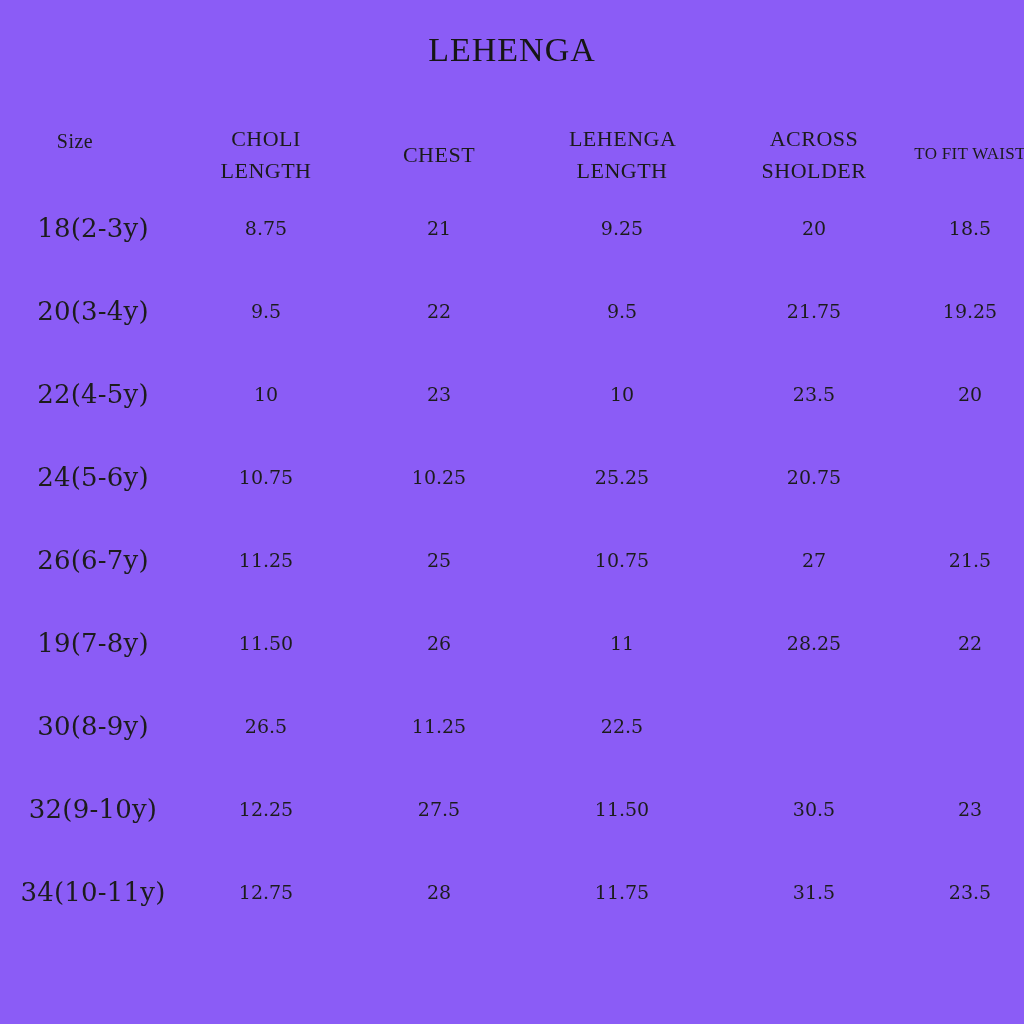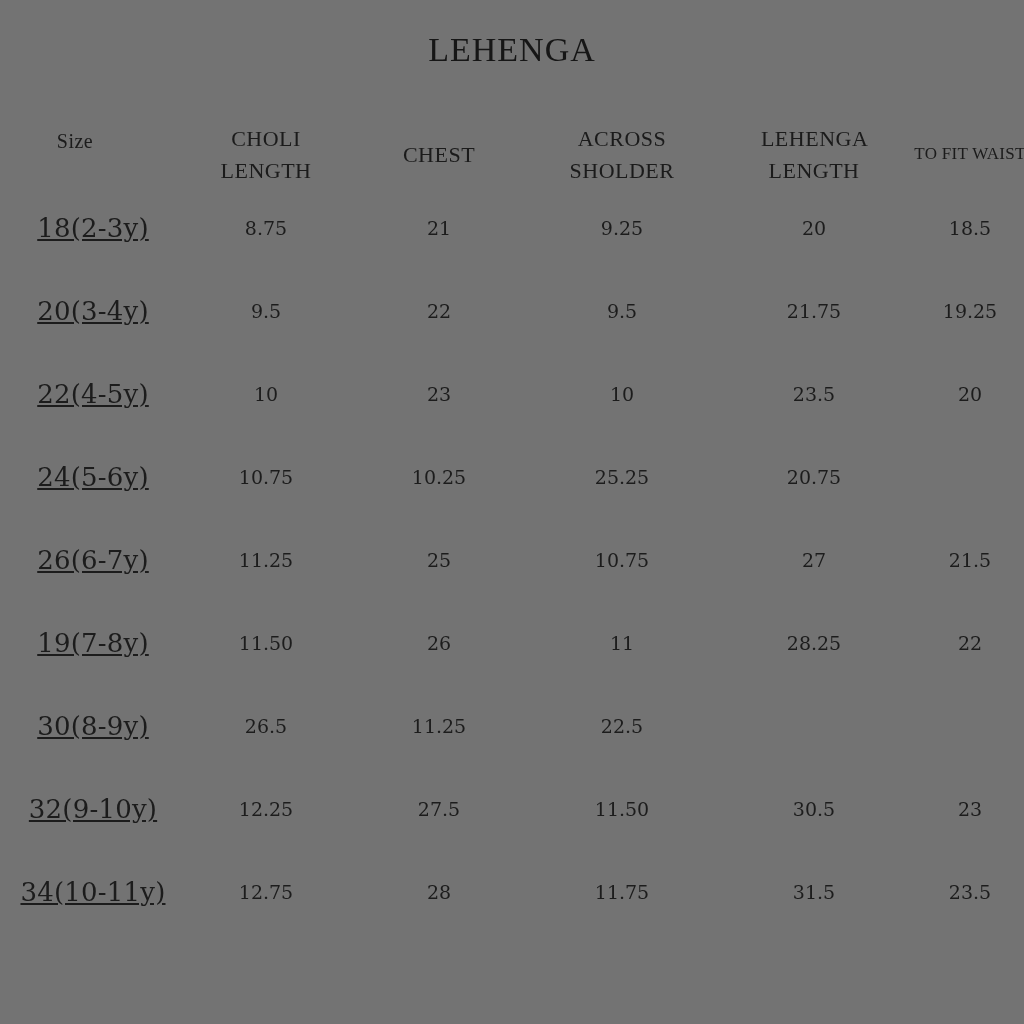--- a/index.html
+++ b/index.html
@@ -7,7 +7,7 @@
     position: relative;
     width: 1024px;
     height: 1024px;
-    background: #737373;
+    background: #8b5cf6;
     color: #1c1c1c;
     font-family: "Liberation Serif", serif;
     overflow: hidden;

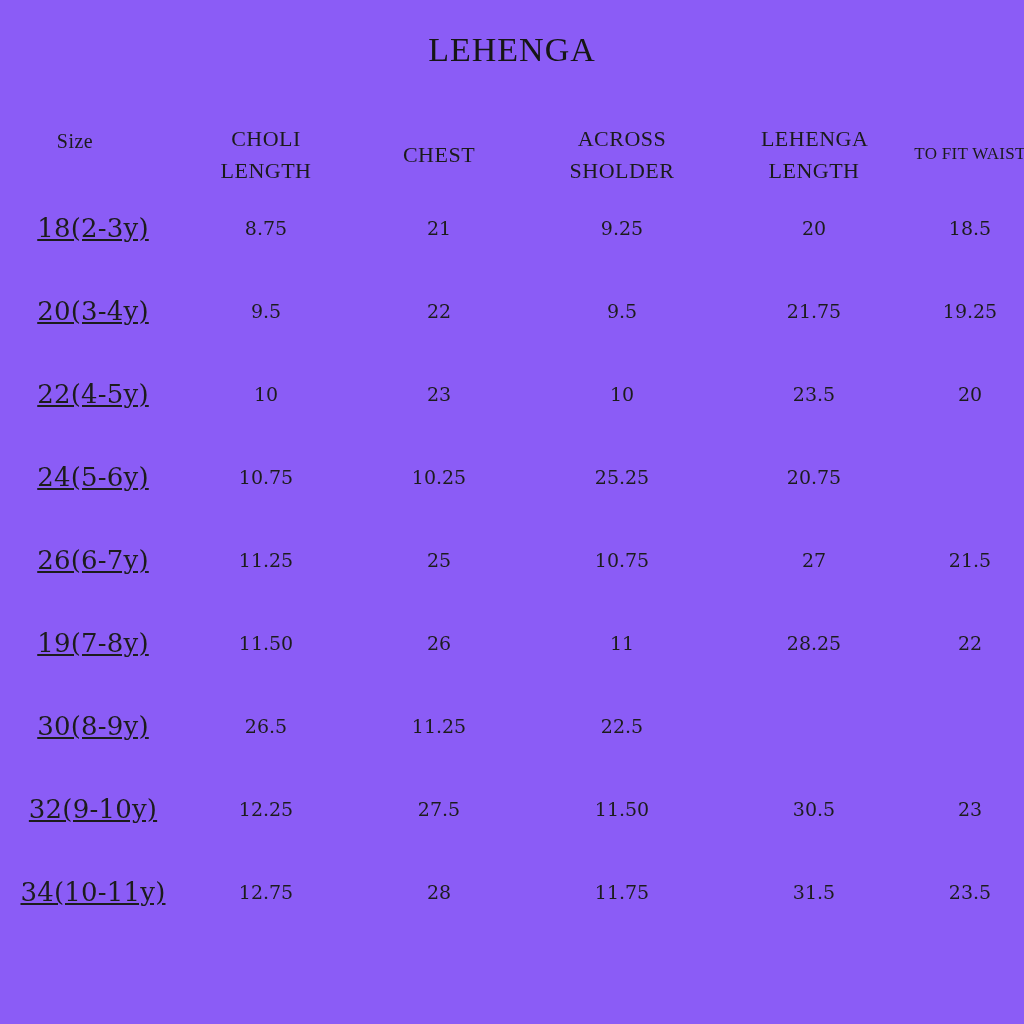--- a/index.html
+++ b/index.html
@@ -86,10 +86,10 @@
       <span class="hwrap">CHEST</span>
     </div>
     <div class="hcell">
-      <span class="hwrap">ACROSS SHOLDER</span>
+      <span class="hwrap">LEHENGA LENGTH</span>
     </div>
     <div class="hcell">
-      <span class="hwrap">LEHENGA LENGTH</span>
+      <span class="hwrap">ACROSS SHOLDER</span>
     </div>
     <div class="hcell hcell-nowrap hcell-waist">
       <span class="hwrap">TO FIT WAIST</span>

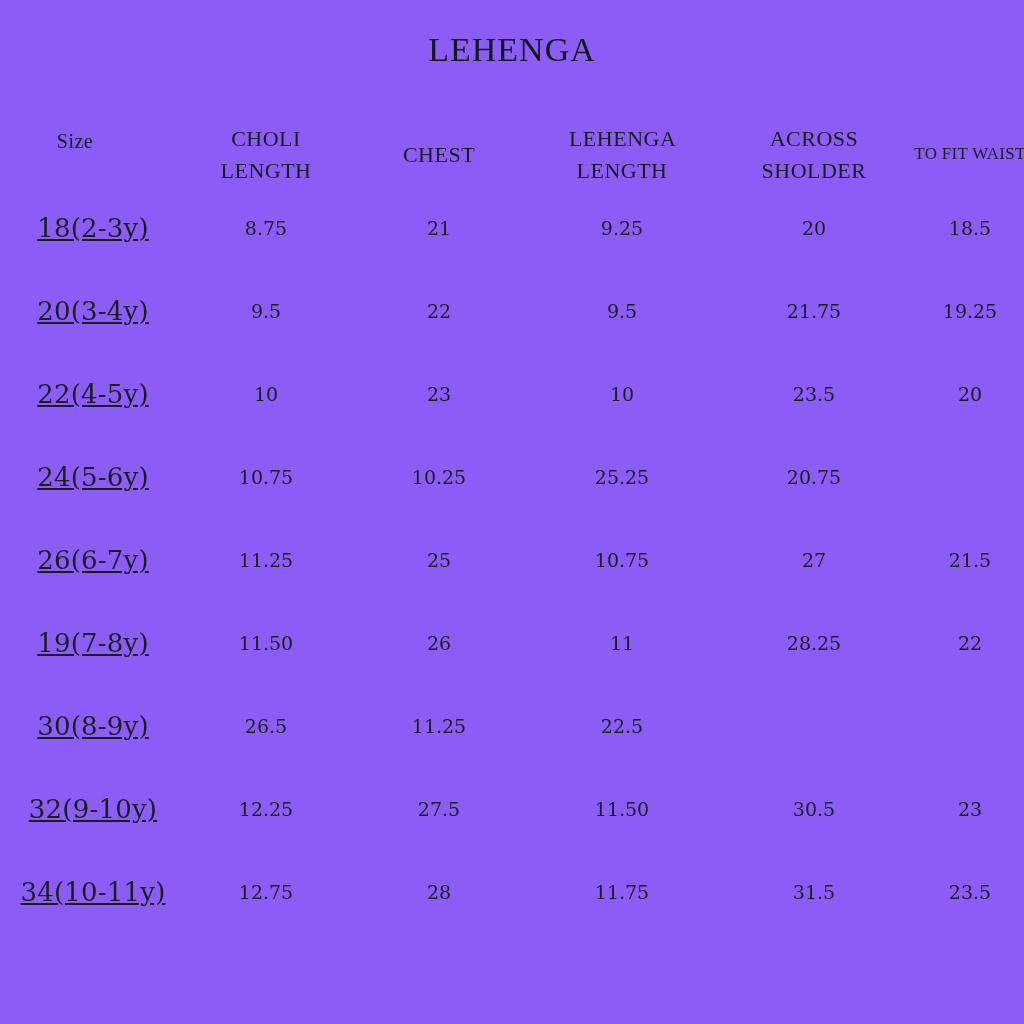--- a/index.html
+++ b/index.html
@@ -65,7 +65,6 @@
   .size-cell {
     font-size: 26px;
     letter-spacing: 0.2px;
-    text-decoration: underline;
   }
 </style>
 </head>

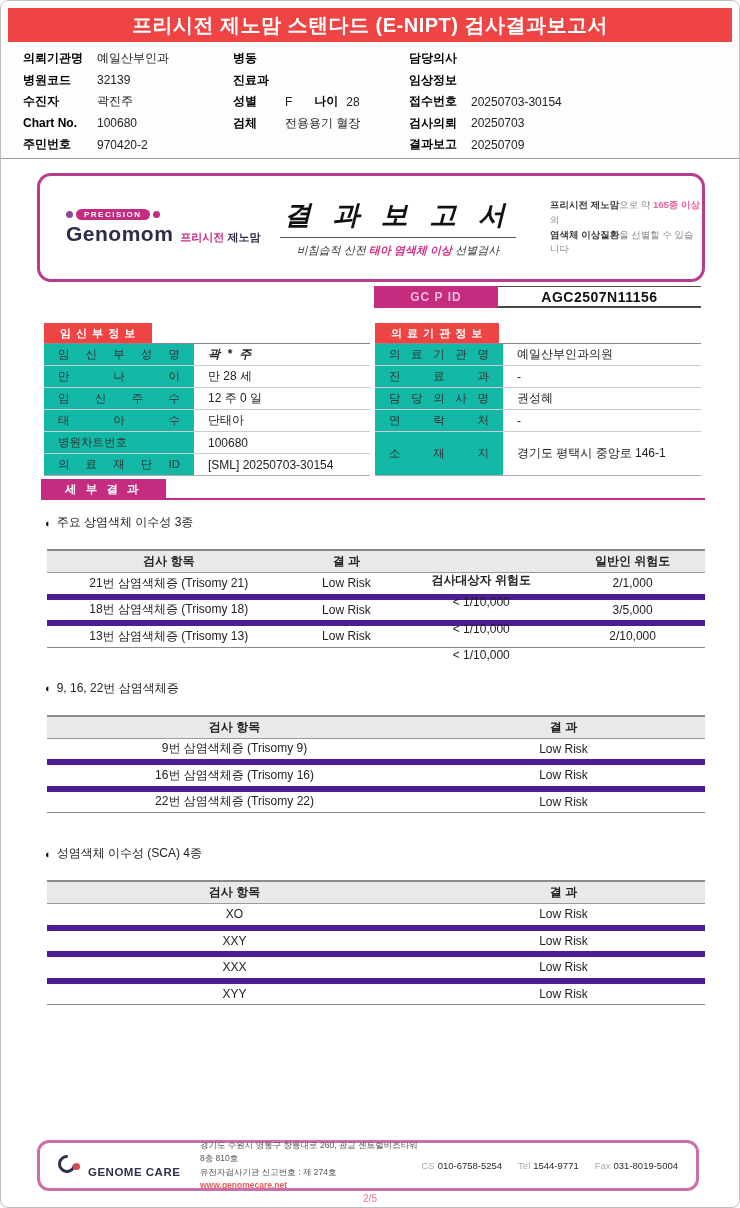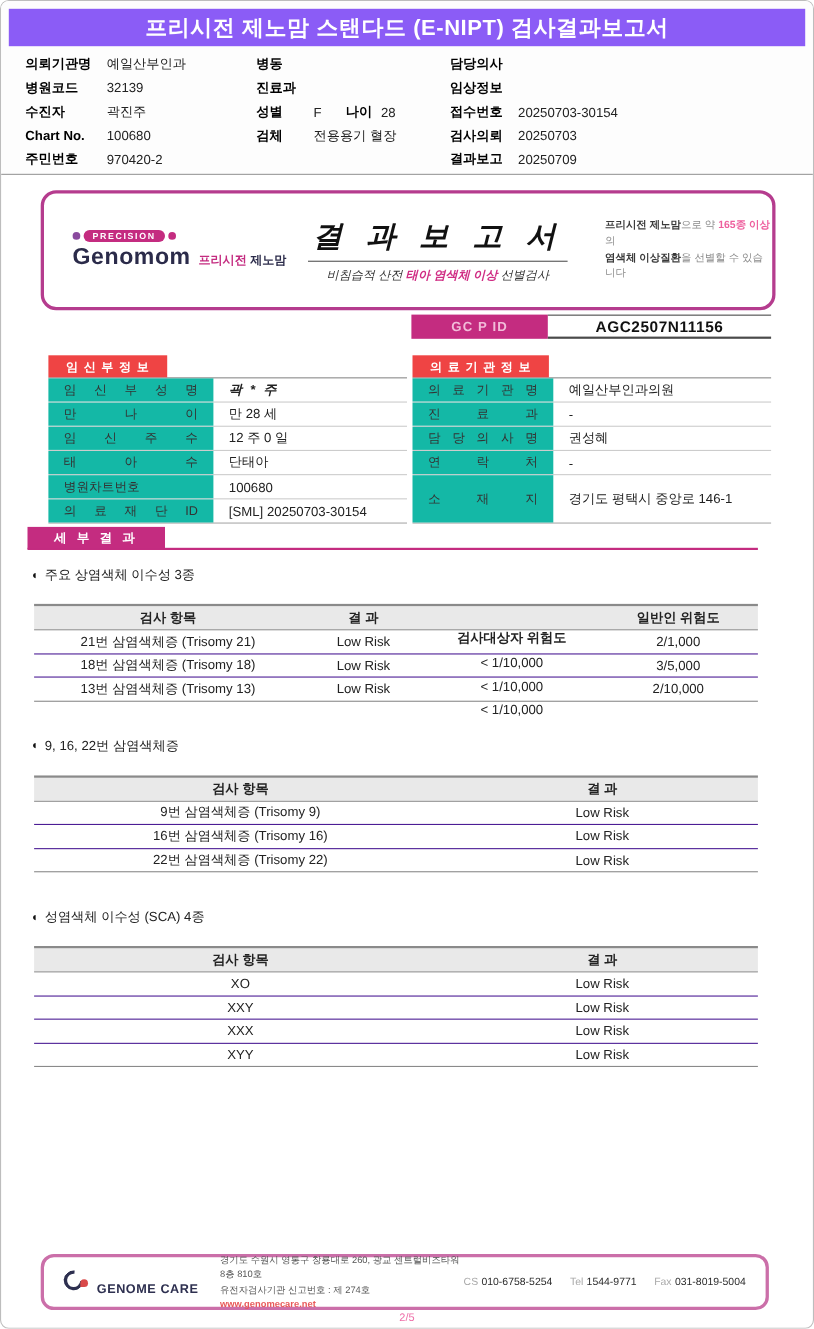--- a/index.html
+++ b/index.html
@@ -8,7 +8,7 @@
 
   
   .top-panel{position:absolute;left:0;top:0;width:100%;height:157px;border-bottom:1px solid #9a9a9a;background:#fdfdfd;}
-  .teal-bar{position:absolute;left:7px;right:7px;top:7px;height:34px;background:#8b5cf6;color:#fff;
+  .teal-bar{position:absolute;left:7px;right:7px;top:7px;height:34px;background:#ef4444;color:#fff;
             display:flex;align-items:center;justify-content:center;font-size:20px;font-weight:bold;letter-spacing:0.5px;}
   .pcol{position:absolute;top:47px;font-size:12px;color:#111;}
   .pcol .prow{display:flex;height:21.5px;align-items:center;}

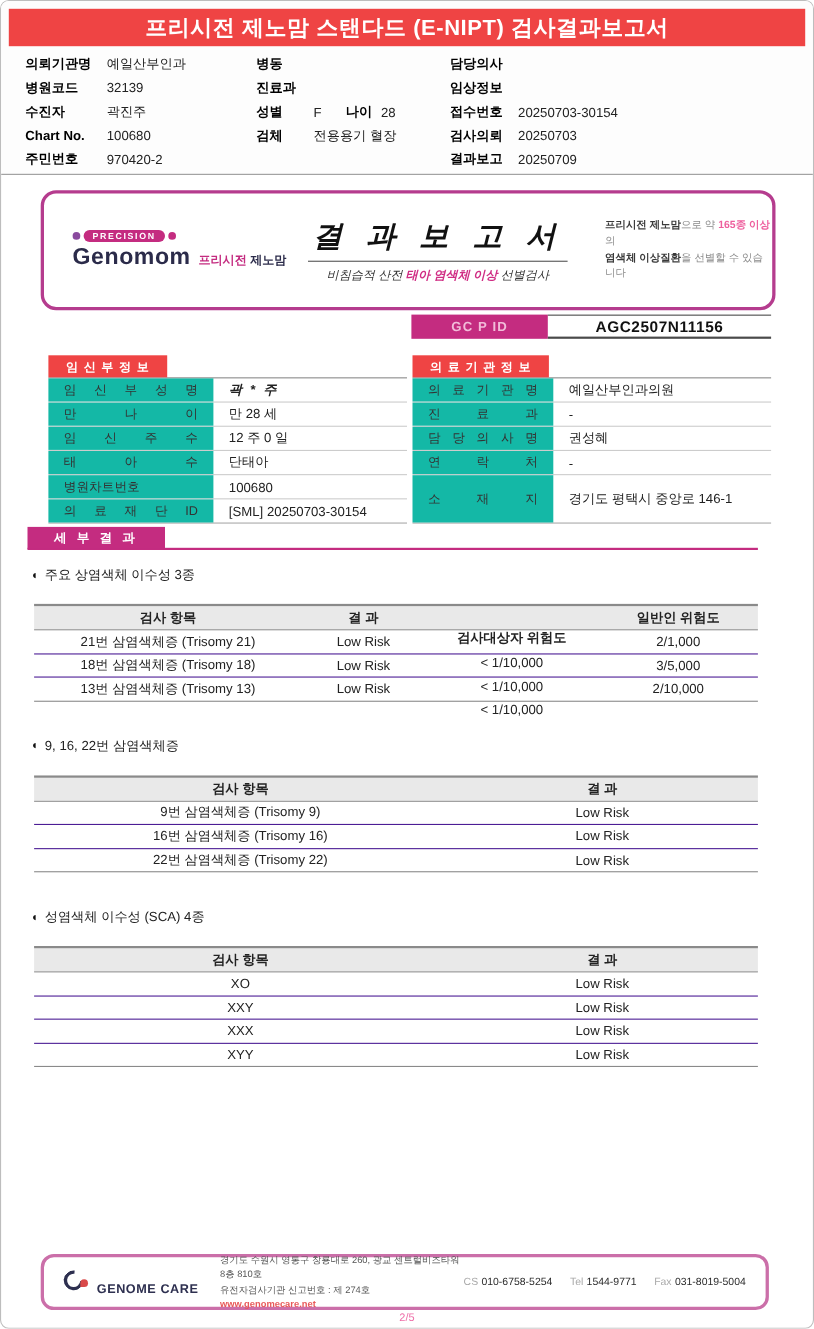--- a/index.html
+++ b/index.html
@@ -65,7 +65,7 @@
   .ival.bold{font-weight:bold;letter-spacing:2px;font-style:italic;}
 
   
-  .details{position:absolute;left:24px;top:478px;width:664px;}
+  .details{position:absolute;left:40px;top:478px;width:664px;}
   .sec-head{display:inline-block;background:#c42c80;color:#fff;font-size:11.5px;font-weight:bold;letter-spacing:3px;
             padding:3px 24px 2px 24px;vertical-align:bottom;}
   .sec-rule{border-bottom:2.5px solid #c42c80;margin-top:-1px;}

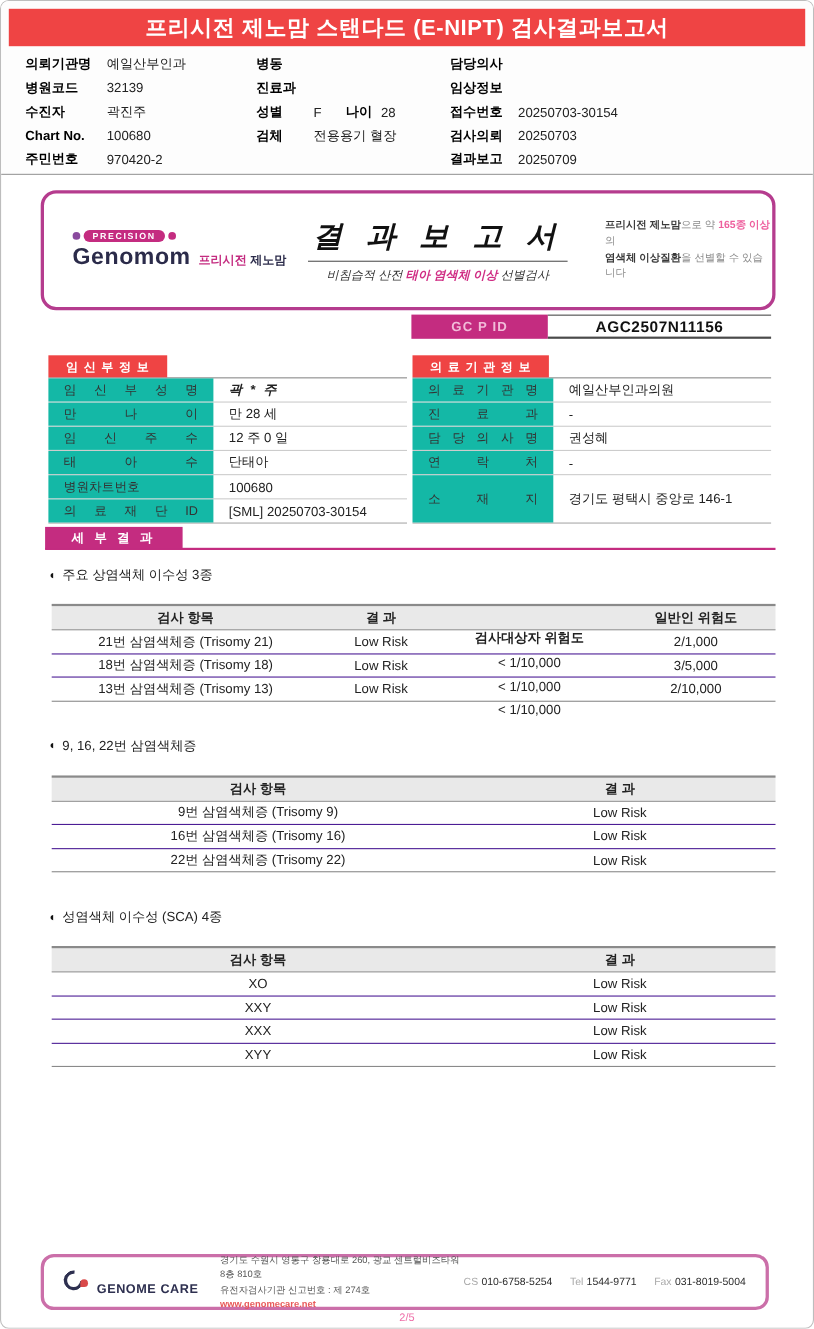--- a/index.html
+++ b/index.html
@@ -74,7 +74,7 @@
   .rtable{margin:18px 0 0 6px;width:658px;font-size:12px;color:#222;}
   .thead{display:flex;background:#e9e9e9;border-top:2px solid #8a8a8a;border-bottom:1px solid #9a9a9a;
          font-weight:bold;height:21px;align-items:center;}
-  .trow{display:flex;height:20.5px;align-items:center;border-bottom:1px solid #4c1d95;}
+  .trow{display:flex;height:20.5px;align-items:center;border-bottom:6px solid #4c1d95;}
   .rtable .trow:last-child{border-bottom:1.5px solid #8a8a8a;}
   .rtable span{text-align:center;}
   .cols4 .c0{width:37%;} .cols4 .c1{width:17%;} .cols4 .c2{width:24%;margin-top:38px;} .cols4 .c3{width:22%;}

::::

= What the exercise asks =
Which lines in the records above contain the word "pcol"? Copy each one.

= Response to the exercise =
   .pcol{position:absolute;top:47px;font-size:12px;color:#111;}
   .pcol .prow{display:flex;height:21.5px;align-items:center;}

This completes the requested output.